DantinoX¶
"E quindi uscimmo a riveder le stelle."
A decoder-only Transformer library built from scratch in JAX and Flax NNX — MHA, GQA, MLA, MoE, Flash Attention, LoRA fine-tuning, multi-GPU sharding, and more, all from a single config.
Get Started Open in Colab View on GitHub
Python 3.12+ MLA · GQA · MHA XLA-Native Flash Attention bfloat16 RMSNorm · LayerNorm LoRA Fine-Tuning :material-gpu: Multi-GPU SPMD HF Hub pip install MIT
-
Three Attention Families
MHA, GQA, and Multi-Head Latent Attention (MLA) with decoupled RoPE and full weight absorption — all switchable via a single config flag. No code edits required.
-
JAX-Native, XLA-First
Static KV cache via
dynamic_update_slice,@jax.jittraining loop, and optional Flash Attention viajax.nn.dot_product_attention— zero dynamic shapes, zero recompilation. -
Fully Benchmarked
Bayesian sweeps over 20+ hyperparameters logged to W&B. Results visualised in 2D and 3D across throughput, FLOPs, KV cache size, and latency.
-
Production-Ready
Trainer,Generator,BenchmarkRunner— bfloat16, gradient clipping, early stopping,from_pretrained, 4 LR schedules, streaming generation, and HuggingFace Hub direct loading (Generator("owner/repo")). -
Research-Grade Math
MLA weight absorption, NTK-aware RoPE scaling, MoE load-balancing loss, and decoupled positional encoding — all implemented from first principles.
-
Zero-Code Configuration
Every component — attention type, normalisation, positional encoding, FFN — is a YAML field in a single
Configdataclass.

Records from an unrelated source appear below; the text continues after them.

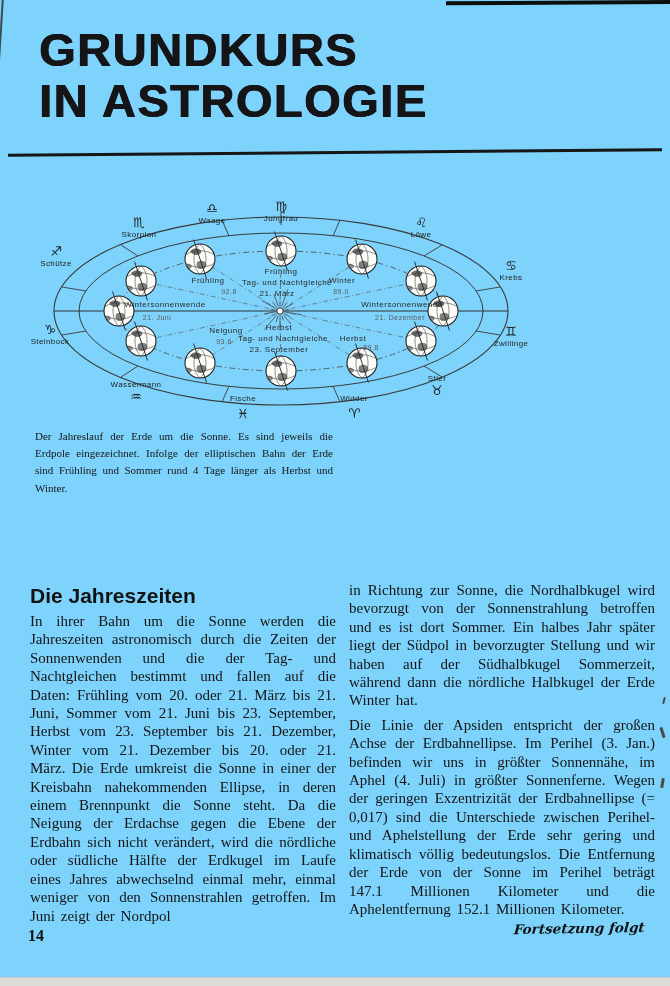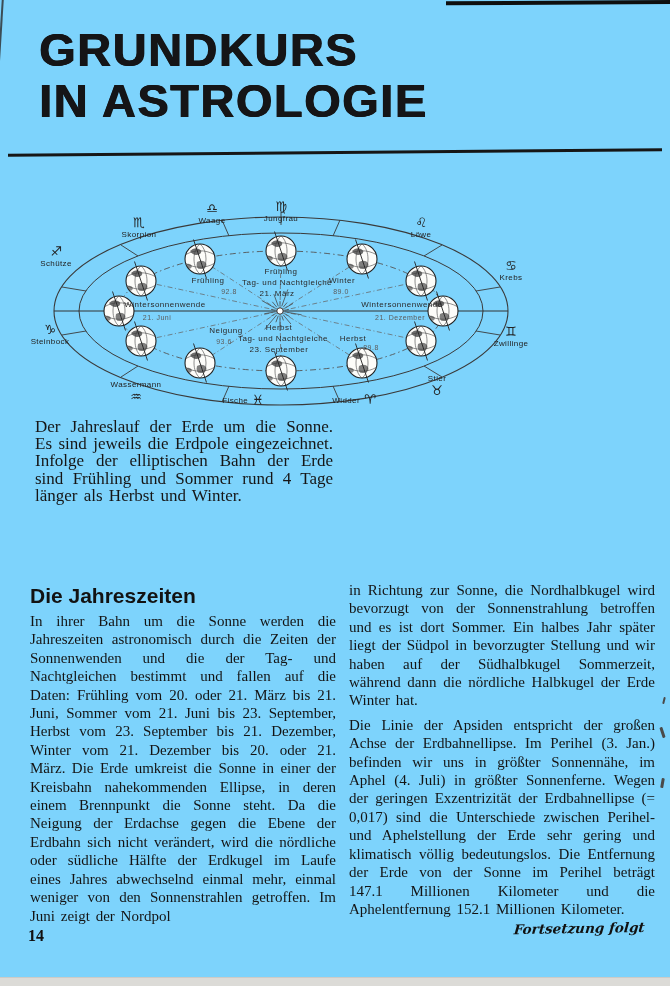--- a/index.html
+++ b/index.html
@@ -29,32 +29,32 @@
 
   
   #diagram{position:absolute;left:0;top:195px;width:670px;height:222px;}
   #diagram svg{position:absolute;left:0;top:0;}
   .zod{position:absolute;display:flex;flex-direction:column;align-items:center;
        transform:translateX(-50%);color:#222;white-space:nowrap;}
   .zod .zg{font-family:"DejaVu Sans",sans-serif;font-size:13px;line-height:13px;}
   .zod .zn{font-family:"Liberation Sans",sans-serif;font-size:8px;letter-spacing:.4px;margin-top:1px;}
   .zod.rev{flex-direction:column-reverse;}
   .zod.rev .zn{margin-top:0;margin-bottom:1px;}
-  .zod.row{flex-direction:row;gap:4px;align-items:center;}
+  .zod.row{flex-direction:column;gap:4px;align-items:center;}
   .z0{left:56px;top:50px;}  .z1{left:139px;top:21px;} .z2{left:212px;top:7px;}
   .z3{left:281px;top:5px;}  .z4{left:421px;top:21px;} .z5{left:511px;top:64px;}
   .z6{left:50px;top:128px;} .z7{left:136px;top:185px;}.z8{left:243px;top:198px;}
   .z9{left:354px;top:198px;text-align:right;}.z10{left:437px;top:179px;}.z11{left:511px;top:130px;}
 
   .dlab{position:absolute;transform:translateX(-50%);font-family:"Liberation Sans",sans-serif;
         font-size:8px;letter-spacing:.5px;color:#2a2a2a;white-space:nowrap;}
   .dnum{font-size:7px;color:#5c5c5c;}
 
   
-  .caption{position:absolute;left:35px;top:418px;width:298px;font-size:17px;line-height:17.2px;
+  .caption{position:absolute;left:35px;top:428px;width:298px;font-size:11px;line-height:17.2px;
            text-align:justify;word-spacing:2px;color:#161616;}
   .heading{position:absolute;left:30px;top:584px;font-family:"Liberation Sans",sans-serif;
            font-weight:700;font-size:21px;color:#121212;}
   .col{position:absolute;width:306px;font-size:15px;line-height:18.4px;text-align:justify;
        word-spacing:2px;color:#141414;}
   .col-left{left:30px;top:612px;height:318px;overflow:hidden;}
   .col-right{left:349px;top:581px;height:358px;overflow:hidden;}
   .col p{margin:0 0 6px 0;}
   .pagenum{position:absolute;left:28px;top:927px;font-weight:700;font-size:16px;color:#111;}
   .continuation{position:absolute;left:514px;top:920px;font-family:"DejaVu Serif",serif;

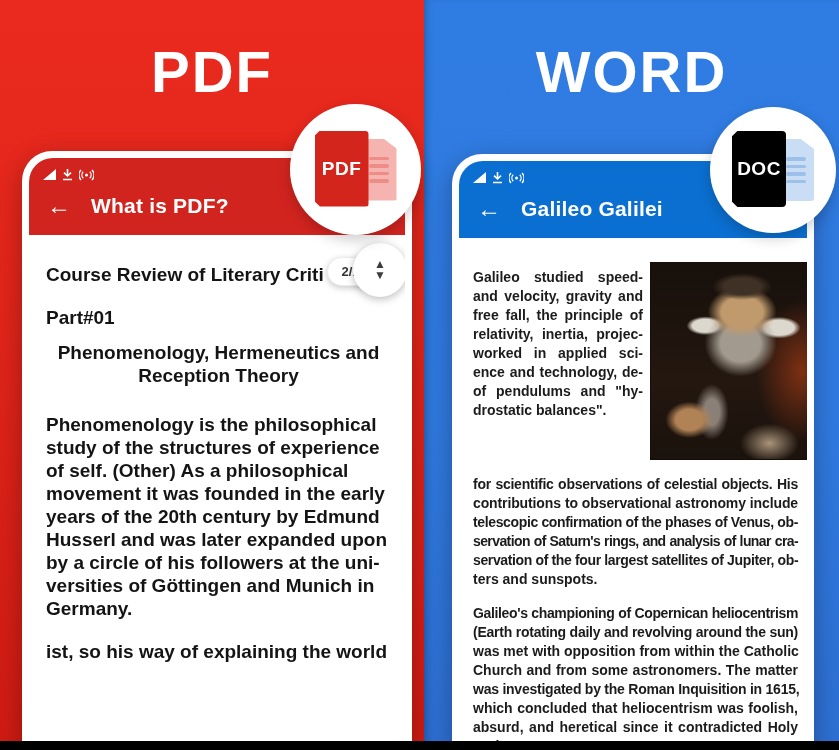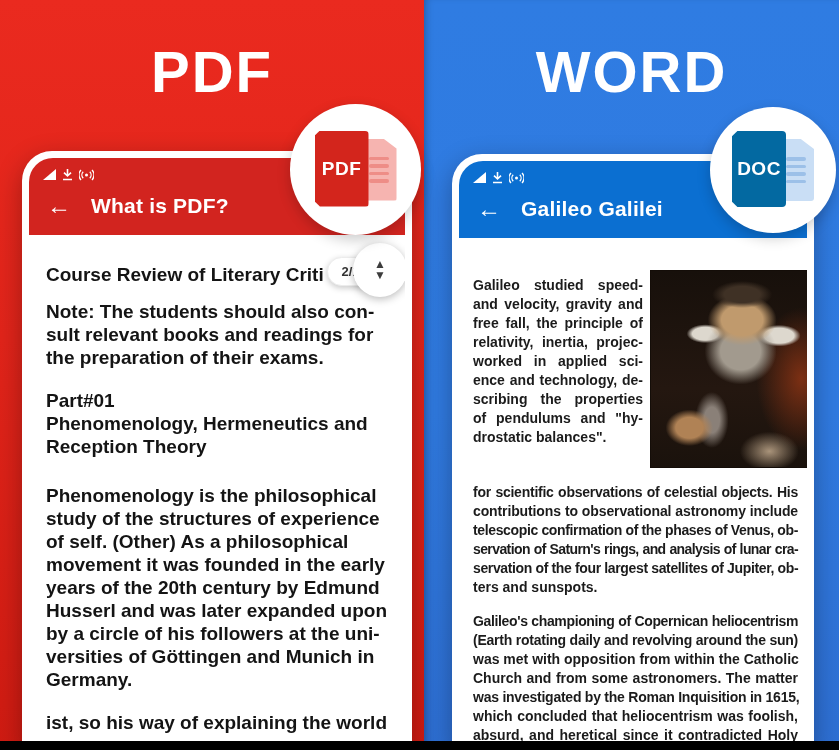--- a/index.html
+++ b/index.html
@@ -27,42 +27,42 @@
   .apphead-blue { background:#0b6fd1; }
   .statusbar { display:flex; align-items:center; gap:6px; padding:9px 0 0 14px; height:24px; }
   .statusbar svg { display:block; }
   .headrow-app { display:flex; align-items:center; padding:12px 16px 17px 18px; }
   .back-arrow { font-size:24px; font-weight:700; line-height:1; margin-right:20px; }
   .app-title { font-size:21px; font-weight:700; letter-spacing:.2px; }
 
   
   .docL { flex:1; padding:15px 14px 0 17px; color:#141414; font-weight:700; font-size:19px; position:relative; }
   .line { white-space:nowrap; line-height:23px; width:100%; }
-  .cwrap { text-align:left; }
+  .cwrap { text-align:center;margin-top:12px; }
   .cwrap .line { white-space:nowrap; }
 
   .headrowL { position:relative; display:flex; align-items:flex-end; height:36px; margin-bottom:10px; }
   .headtext { white-space:nowrap; overflow:hidden; flex:0 1 auto; }
   .pill { background:#fff; border:1px solid #ececec; border-radius:18px; box-shadow:0 2px 6px rgba(0,0,0,.22);
           padding:6px 13px; font-size:13px; font-weight:700; color:#333; margin:0 5px 0 4px; flex:0 0 auto; }
   .headtail { flex:0 0 auto; }
   .spinner { position:absolute; right:-16px; top:-7px; width:54px; height:54px; background:#fff; border-radius:50%;
              box-shadow:0 2px 8px rgba(0,0,0,.28); display:flex; flex-direction:column; align-items:center;
              justify-content:center; color:#3c3c3c; font-size:12px; line-height:11px; }
 
   .note-block { margin-top:14px; }
   .part-block { margin-top:20px; }
   .body-block { margin-top:26px; }
   .body2-block { margin-top:20px; }
 
   
   .docR { flex:1; padding:24px 9px 0 14px; color:#1b1b1b; font-weight:700; font-size:14px; }
   .jline { white-space:nowrap; line-height:19px; width:100%; text-align:justify; text-align-last:justify; }
   .jlast { text-align-last:left; }
-  .wraprow { display:flex; align-items:flex-start;margin-top:8px; }
+  .wraprow { display:flex; align-items:flex-start; }
   .wrapcol { width:170px; flex:0 0 auto; padding-top:6px; }
   .portrait { flex:0 0 auto; width:162px; height:198px; margin-left:7px; border:1px solid #140d08;
     background-color:#1c1008;
     background-image:
       radial-gradient(40px 18px at 57% 12%, #3f3125 0 45%, rgba(63,49,37,0) 75%),
       radial-gradient(46px 34px at 57% 25%, #c09a6d 0 45%, rgba(192,154,109,0) 75%),
       radial-gradient(50px 46px at 56% 41%, #a29a8e 0 40%, rgba(162,154,142,0) 72%),
       radial-gradient(26px 13px at 34% 32%, #ddd8ce 0 50%, rgba(221,216,206,0) 72%),
       radial-gradient(30px 15px at 80% 33%, #ddd8ce 0 50%, rgba(221,216,206,0) 72%),
       radial-gradient(34px 26px at 24% 80%, #b08255 0 40%, rgba(176,130,85,0) 70%),
@@ -80,21 +80,21 @@
   .fileicon { position:relative; width:82px; height:78px; }
   .fileicon .page { position:absolute; right:0; top:8px; width:44px; height:62px; border-radius:3px;
                     clip-path:polygon(0 0,70% 0,100% 16%,100% 100%,0 100%);
                     display:flex; flex-direction:column; justify-content:center; gap:4px; padding-left:16px; }
   .fileicon .page i { display:block; width:20px; height:3.5px; border-radius:2px; }
   .fileicon .main { position:absolute; left:0; top:0; width:54px; height:76px; border-radius:4px;
                     display:flex; align-items:center; justify-content:center;
                     color:#fff; font-weight:700; font-size:19px; letter-spacing:.5px;
                     clip-path:polygon(10% 0,100% 0,100% 100%,10% 100%,0 93%,0 7%); }
   .pdf .page { background:#f6b4b0; } .pdf .page i { background:#ee8d87; } .pdf .main { background:#d3251c; }
-  .doc .page { background:#c9def5; } .doc .page i { background:#9cc0e8; } .doc .main { background:#0369a1; }
+  .doc .page { background:#c9def5; } .doc .page i { background:#9cc0e8; } .doc .main { background:#000000; }
 
   .navbar { position:absolute; left:0; right:0; bottom:0; height:9px; background:#000; z-index:40; }
 </style>
 </head>
 <body>
 
 <div class="half half-left">
   <div class="big-title">PDF</div>
 </div>
 
@@ -127,25 +127,20 @@
     <div class="docL">
       <div class="headrowL">
         <span class="headtext">Course Review of Literary Criti</span>
         <span class="pill">2/15</span>
         <span class="headtail">l</span>
         <span class="spinner">
           <span>▲</span>
           <span>▼</span>
         </span>
       </div>
-      <div class="note-block">
-          <div class="line">Note: The students should also con-</div>
-          <div class="line">sult relevant books and readings for</div>
-          <div class="line">the preparation of their exams.</div>
-        </div>
       <div class="part-block">
         <div class="line">Part#01</div>
         <div class="cwrap">
             <div class="line">Phenomenology, Hermeneutics and</div>
             <div class="line">Reception Theory</div>
           </div>
       </div>
       <div class="body-block">
           <div class="line">Phenomenology is the philosophical</div>
           <div class="line">study of the structures of experience</div>
@@ -188,21 +183,20 @@
     </div>
     <div class="docR">
       <div class="wraprow">
         <div class="wrapcol">
             <div class="jline">Galileo studied speed-</div>
             <div class="jline">and velocity, gravity and</div>
             <div class="jline">free fall, the principle of</div>
             <div class="jline">relativity, inertia, projec-</div>
             <div class="jline">worked in applied sci-</div>
             <div class="jline">ence and technology, de-</div>
-            <div class="jline">scribing the properties</div>
             <div class="jline">of pendulums and "hy-</div>
             <div class="jline jlast">drostatic balances".</div>
           </div>
         <div class="portrait"></div>
       </div>
       <div class="paraR">
           <div class="jline" style="letter-spacing: -0.24px;">for scientific observations of celestial objects. His</div>
           <div class="jline" style="letter-spacing: -0.12px;">contributions to observational astronomy include</div>
           <div class="jline" style="letter-spacing: -0.36px;">telescopic confirmation of the phases of Venus, ob-</div>
           <div class="jline" style="letter-spacing: -0.6px;">servation of Saturn's rings, and analysis of lunar cra-</div>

Toggle RMSNorm, Flash Attention, or MoE without touching source. -
LoRA Fine-Tuning
Adapt any pre-trained checkpoint with
use_lora=True. A customLoRAParamvariable type keeps base weights frozen; only rank-decomposed adapters are trained — ~0.1–0.5 % of parameters. -
Multi-GPU SPMD
Data-parallel training across any number of GPUs via JAX's SPMD sharding. Model weights are replicated, batches are sharded; XLA fuses the AllReduce automatically. Set
n_devices=4and go.
Quickstart¶
git clone https://github.com/winstonsmith1897/DantinoX.git
cd DantinoX
conda create -n dantinox python=3.12 -y && conda activate dantinox
pip install -U "jax[cuda12]"
pip install -e ".[all]"
from dantinox import Config, Trainer, Generator
# 1. Train — bfloat16, RMSNorm, Flash Attention, WSD schedule
config = Config(
dim=512, n_heads=16, head_size=32, num_blocks=8,
lr=3e-4, grad_clip=1.0, use_bf16=True,
norm_type="rmsnorm", # RMSNorm instead of LayerNorm
use_flash_attention=True, # fused scaled-dot-product (JAX ≥ 0.4.25)
lr_schedule="wsd", # warmup → stable → cosine decay
rope_scale_factor=2.0, # NTK-aware: ~2× effective context window
patience=5, # stop if val loss stalls for 5 evals
)
run_dir = Trainer(config).fit("data/corpus.txt")
# 2. Single-prompt generation
gen = Generator(run_dir)
print(gen.generate("Nel mezzo del cammin ", max_new_tokens=200))
# 3. Batched generation — one forward pass for all prompts
texts = gen.generate_batch(
["Nel mezzo", "Lasciate ogni speranza", "Per me si va"],
max_new_tokens=100, temperature=0.8,
)
# 4. Streaming generation — yield tokens as they are produced
for chunk in gen.stream("Nel mezzo del cammin ", max_new_tokens=150):
print(chunk, end="", flush=True)
# 5. Find the right learning rate before a full run
lr, lrs, losses = Trainer(config).find_lr("data/corpus.txt", num_steps=100)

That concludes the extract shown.